[TASK BRIEF]
Find all lines below containing the string "different" and return them.

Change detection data

◇ ◇ ◇

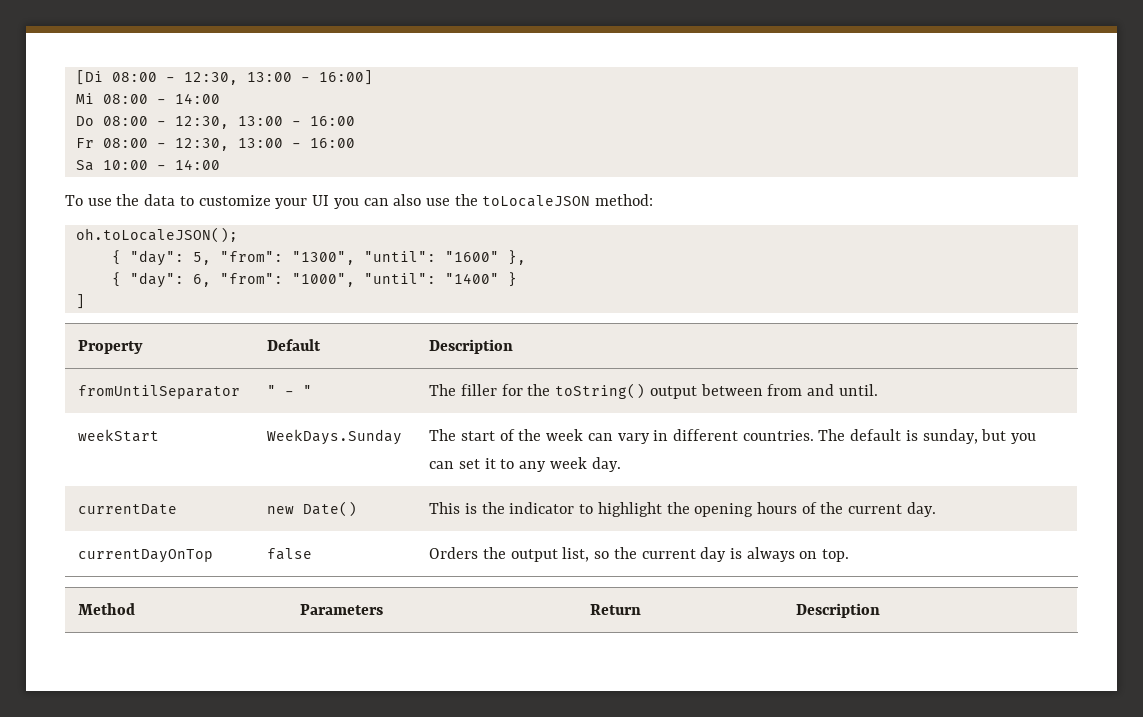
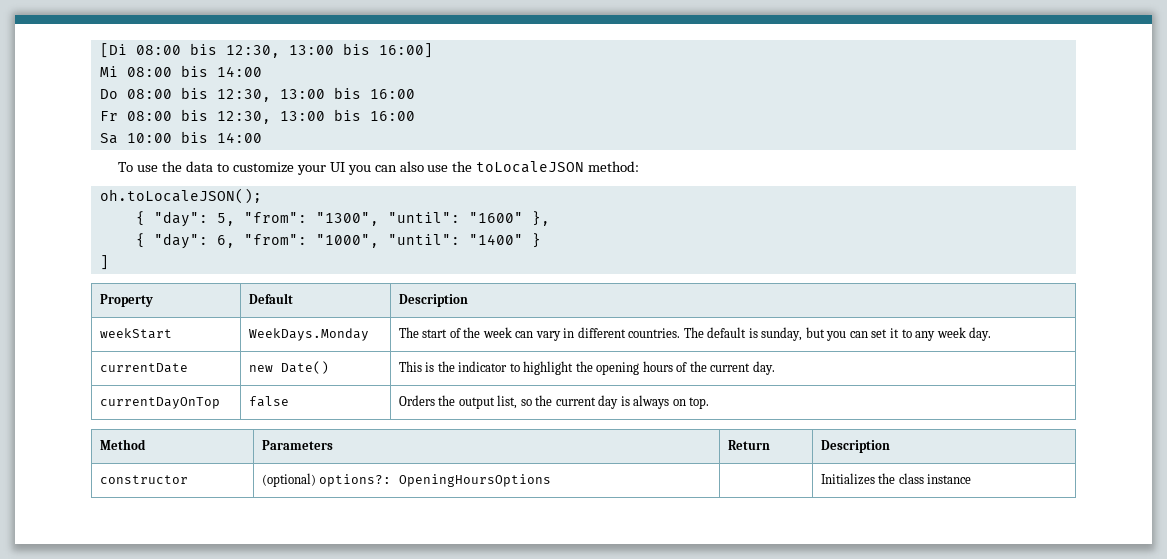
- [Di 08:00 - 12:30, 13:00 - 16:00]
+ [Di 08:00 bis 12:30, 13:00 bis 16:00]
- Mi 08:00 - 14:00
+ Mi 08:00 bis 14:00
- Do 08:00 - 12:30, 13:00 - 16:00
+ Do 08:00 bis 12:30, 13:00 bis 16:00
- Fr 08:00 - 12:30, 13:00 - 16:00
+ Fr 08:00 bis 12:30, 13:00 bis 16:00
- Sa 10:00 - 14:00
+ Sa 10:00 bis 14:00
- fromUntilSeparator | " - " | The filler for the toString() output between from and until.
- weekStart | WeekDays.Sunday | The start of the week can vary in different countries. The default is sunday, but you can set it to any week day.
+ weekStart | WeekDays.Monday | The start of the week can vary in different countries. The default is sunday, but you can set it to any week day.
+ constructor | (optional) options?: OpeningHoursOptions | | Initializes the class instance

◇ ◇ ◇

[COMPLETED TASK]
- weekStart | WeekDays.Sunday | The start of the week can vary in different countries. The default is sunday, but you can set it to any week day.
+ weekStart | WeekDays.Monday | The start of the week can vary in different countries. The default is sunday, but you can set it to any week day.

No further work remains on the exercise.